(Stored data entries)
○ ○ ○ ○ ○
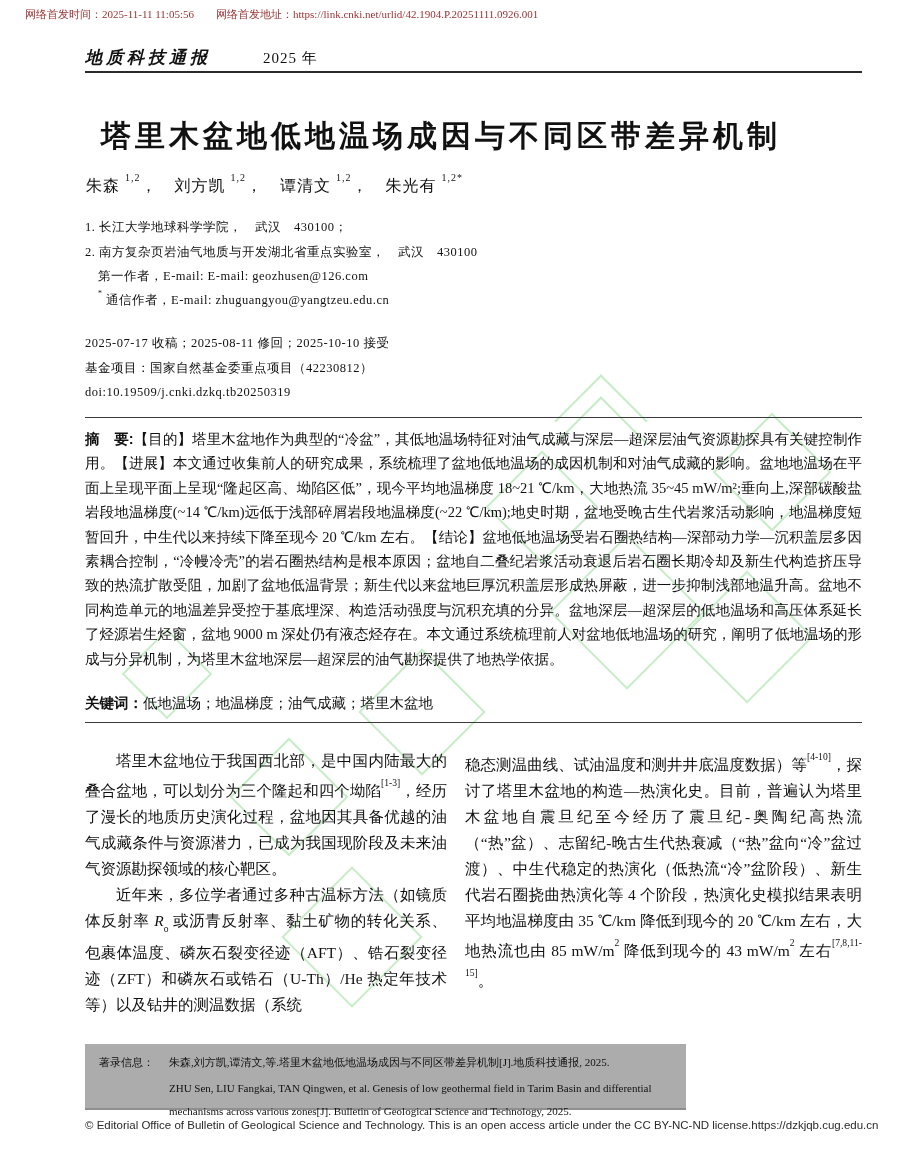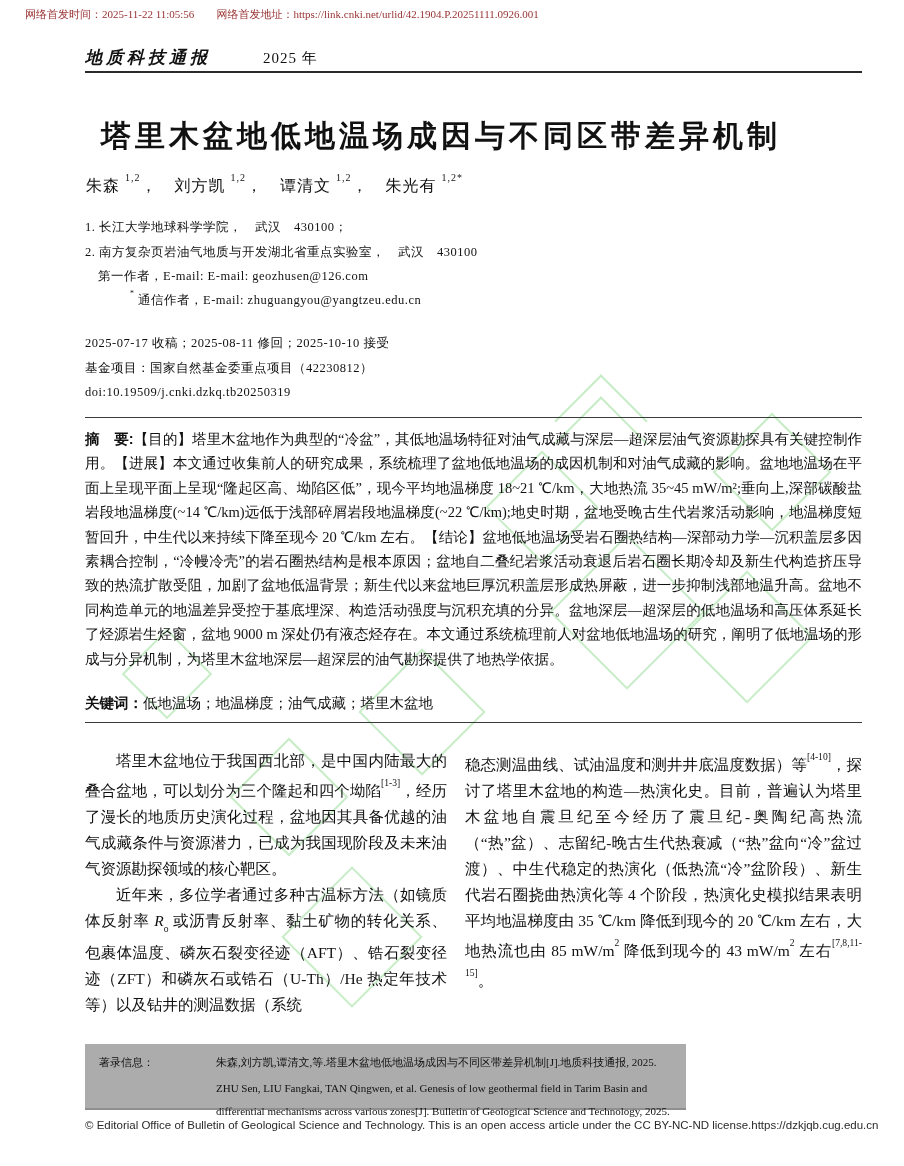--- a/index.html
+++ b/index.html
@@ -109,7 +109,7 @@
   <div class="layer-content">
 
     <div class="meta-bar">
-      <span>网络首发时间：</span><span>2025-11-22 11:05:56</span><span class="gap"></span><span>网络首发地址：</span><span>https://link.cnki.net/urlid/42.1904.P.20251111.0926.001</span>
+      <span>网络首发时间：</span><span>2025-11-11 11:05:56</span><span class="gap"></span><span>网络首发地址：</span><span>https://link.cnki.net/urlid/42.1904.P.20251111.0926.001</span>
     </div>
 
     <div class="journal-header">

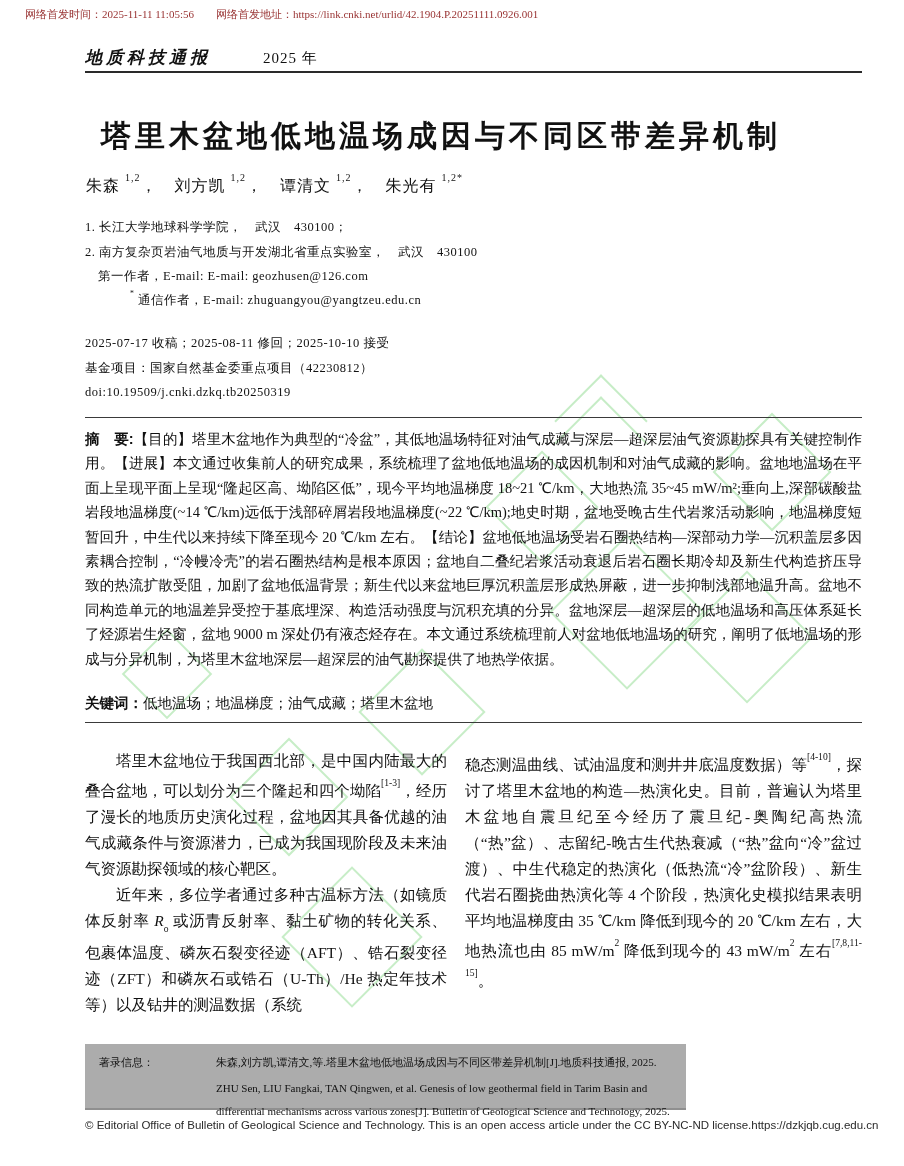--- a/index.html
+++ b/index.html
@@ -124,7 +124,7 @@
     <div class="affil" style="top:219px;">1. 长江大学地球科学学院，　武汉　430100；</div>
     <div class="affil" style="top:244px;">2. 南方复杂页岩油气地质与开发湖北省重点实验室，　武汉　430100</div>
     <div class="note" style="top:268px;">第一作者，E-mail: E-mail: geozhusen@126.com</div>
-    <div class="note" style="top:292px;margin-left:32px;"><sup>*</sup> 通信作者，E-mail: zhuguangyou@yangtzeu.edu.cn</div>
+    <div class="note" style="top:292px;"><sup>*</sup> 通信作者，E-mail: zhuguangyou@yangtzeu.edu.cn</div>
 
     <div class="meta-line" style="top:335px;">2025-07-17 收稿；2025-08-11 修回；2025-10-10 接受</div>
     <div class="meta-line" style="top:360px;">基金项目：国家自然基金委重点项目（42230812）</div>

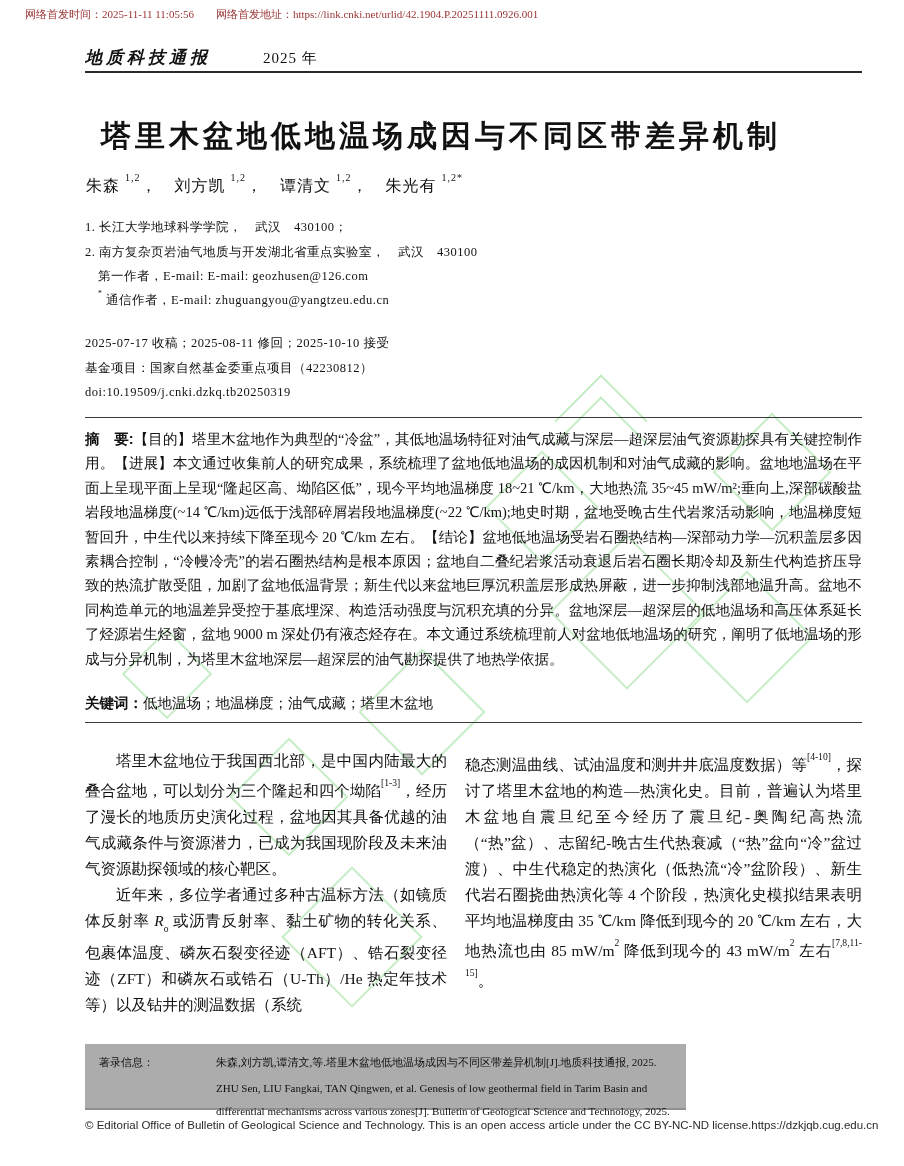--- a/index.html
+++ b/index.html
@@ -74,7 +74,7 @@
   .citation-box {
     position: absolute; top: 1044px; left: 85px; width: 601px; height: 66px;
     background: #acacac; border-bottom: 2px solid #8f8f8f;
-    display: flex; padding: 11px 0 16px 14px; box-sizing: border-box; gap: 47px;
+    display: flex; padding: 11px 0 16px 14px; box-sizing: border-box;
   }
   .citation-label { flex: none; width: 70px; font-size: 11px; font-family: "Liberation Sans", sans-serif; }
   .citation-content { width: 648px; font-size: 11px; line-height: 23px; }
○ ○ ○ ○ ○
— What this task involves —
Reproduce these records exactly, but not the pictures.

— Answer space —
--- a/index.html
+++ b/index.html
@@ -109,7 +109,7 @@
   <div class="layer-content">
 
     <div class="meta-bar">
-      <span>网络首发时间：</span><span>2025-11-22 11:05:56</span><span class="gap"></span><span>网络首发地址：</span><span>https://link.cnki.net/urlid/42.1904.P.20251111.0926.001</span>
+      <span>网络首发时间：</span><span>2025-11-11 11:05:56</span><span class="gap"></span><span>网络首发地址：</span><span>https://link.cnki.net/urlid/42.1904.P.20251111.0926.001</span>
     </div>
 
     <div class="journal-header">

--- a/index.html
+++ b/index.html
@@ -124,7 +124,7 @@
     <div class="affil" style="top:219px;">1. 长江大学地球科学学院，　武汉　430100；</div>
     <div class="affil" style="top:244px;">2. 南方复杂页岩油气地质与开发湖北省重点实验室，　武汉　430100</div>
     <div class="note" style="top:268px;">第一作者，E-mail: E-mail: geozhusen@126.com</div>
-    <div class="note" style="top:292px;margin-left:32px;"><sup>*</sup> 通信作者，E-mail: zhuguangyou@yangtzeu.edu.cn</div>
+    <div class="note" style="top:292px;"><sup>*</sup> 通信作者，E-mail: zhuguangyou@yangtzeu.edu.cn</div>
 
     <div class="meta-line" style="top:335px;">2025-07-17 收稿；2025-08-11 修回；2025-10-10 接受</div>
     <div class="meta-line" style="top:360px;">基金项目：国家自然基金委重点项目（42230812）</div>

--- a/index.html
+++ b/index.html
@@ -74,7 +74,7 @@
   .citation-box {
     position: absolute; top: 1044px; left: 85px; width: 601px; height: 66px;
     background: #acacac; border-bottom: 2px solid #8f8f8f;
-    display: flex; padding: 11px 0 16px 14px; box-sizing: border-box; gap: 47px;
+    display: flex; padding: 11px 0 16px 14px; box-sizing: border-box;
   }
   .citation-label { flex: none; width: 70px; font-size: 11px; font-family: "Liberation Sans", sans-serif; }
   .citation-content { width: 648px; font-size: 11px; line-height: 23px; }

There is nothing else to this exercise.